No one pushed harder than Mr. Kindler. The CEO made no fewer than five trips to the White House last year. He was the man prodding Pharmaceutical Researchers and Manufacturers of America head Billy Tauzin every step. He wrote an op-ed with the SEIU’s Mr. Stern demanding reform. He pressed the industry’s $150 million ad campaign promoting ObamaCare, rolled out with liberal activist groups.
Critics warned the legislation would lead to a government takeover and price controls. They warned Democrats would take the money and double-cross them. None of it fazed the industry, right up until ObamaCare imploded.
Mr. Kindler and Co. are left with the ashes. Having got this far (with Big Pharma’s help), Democrats are more desperate than ever to pass "something." It won’t include any upside for drug companies. There is talk instead of "popular" stand-alone legislation, including reimportation, Medicare price controls, and slashing the industry’s 12-year exclusivity on biologics.
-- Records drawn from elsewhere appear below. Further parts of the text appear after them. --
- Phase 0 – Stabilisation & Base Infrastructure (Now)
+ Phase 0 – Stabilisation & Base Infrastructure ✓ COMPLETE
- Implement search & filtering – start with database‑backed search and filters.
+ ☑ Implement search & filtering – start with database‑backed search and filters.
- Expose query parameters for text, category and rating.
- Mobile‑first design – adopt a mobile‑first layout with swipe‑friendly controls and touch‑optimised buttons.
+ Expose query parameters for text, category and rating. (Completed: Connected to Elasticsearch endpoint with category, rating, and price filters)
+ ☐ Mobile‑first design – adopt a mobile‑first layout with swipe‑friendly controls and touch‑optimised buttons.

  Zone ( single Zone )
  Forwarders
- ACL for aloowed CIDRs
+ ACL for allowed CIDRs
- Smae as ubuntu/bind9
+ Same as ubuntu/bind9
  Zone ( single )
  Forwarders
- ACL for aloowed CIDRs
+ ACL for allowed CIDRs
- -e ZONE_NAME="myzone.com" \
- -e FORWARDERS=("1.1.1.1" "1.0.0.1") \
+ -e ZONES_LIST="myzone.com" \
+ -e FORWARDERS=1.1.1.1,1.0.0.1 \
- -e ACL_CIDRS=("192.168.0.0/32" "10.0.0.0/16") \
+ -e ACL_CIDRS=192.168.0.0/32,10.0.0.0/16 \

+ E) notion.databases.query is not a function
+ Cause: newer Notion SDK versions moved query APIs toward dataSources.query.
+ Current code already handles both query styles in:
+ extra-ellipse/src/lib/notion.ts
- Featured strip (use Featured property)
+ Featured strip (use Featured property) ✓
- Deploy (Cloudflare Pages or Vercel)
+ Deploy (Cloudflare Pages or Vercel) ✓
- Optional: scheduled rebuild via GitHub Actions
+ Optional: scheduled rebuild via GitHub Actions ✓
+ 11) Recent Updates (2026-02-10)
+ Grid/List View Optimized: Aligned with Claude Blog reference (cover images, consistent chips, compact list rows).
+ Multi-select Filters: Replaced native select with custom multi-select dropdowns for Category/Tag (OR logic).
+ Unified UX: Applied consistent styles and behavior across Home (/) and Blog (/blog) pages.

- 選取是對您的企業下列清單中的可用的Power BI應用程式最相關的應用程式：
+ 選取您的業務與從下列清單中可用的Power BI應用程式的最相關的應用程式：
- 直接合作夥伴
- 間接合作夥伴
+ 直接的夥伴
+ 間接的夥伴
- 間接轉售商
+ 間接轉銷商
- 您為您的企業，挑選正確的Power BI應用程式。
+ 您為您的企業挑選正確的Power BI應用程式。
Big Pharma can’t count on former conservative protectors. Republicans were sympathetic to its decision to "sit at the table," but grew furious when it engaged in active advocacy of the Democratic agenda. One House Republican staffer predicts the next time drug companies "ask us to stand in front of the train," the answer will be: "Since you were so happy to work with Democrats, call them. Go on, go: Call Rahm [Emanuel]. Call [Henry] Waxman."
Public anger over ObamaCare doesn’t help the industry’s reputation. Many Americans now view drug companies in the same light as "crony capitalist" banks or energy firms that turn to government to bolster the temporary bottom line. Pfizer’s stock price has been decent (due mostly to Mr. Kindler’s business restructuring), but the industry faces threats from a slowdown in innovation.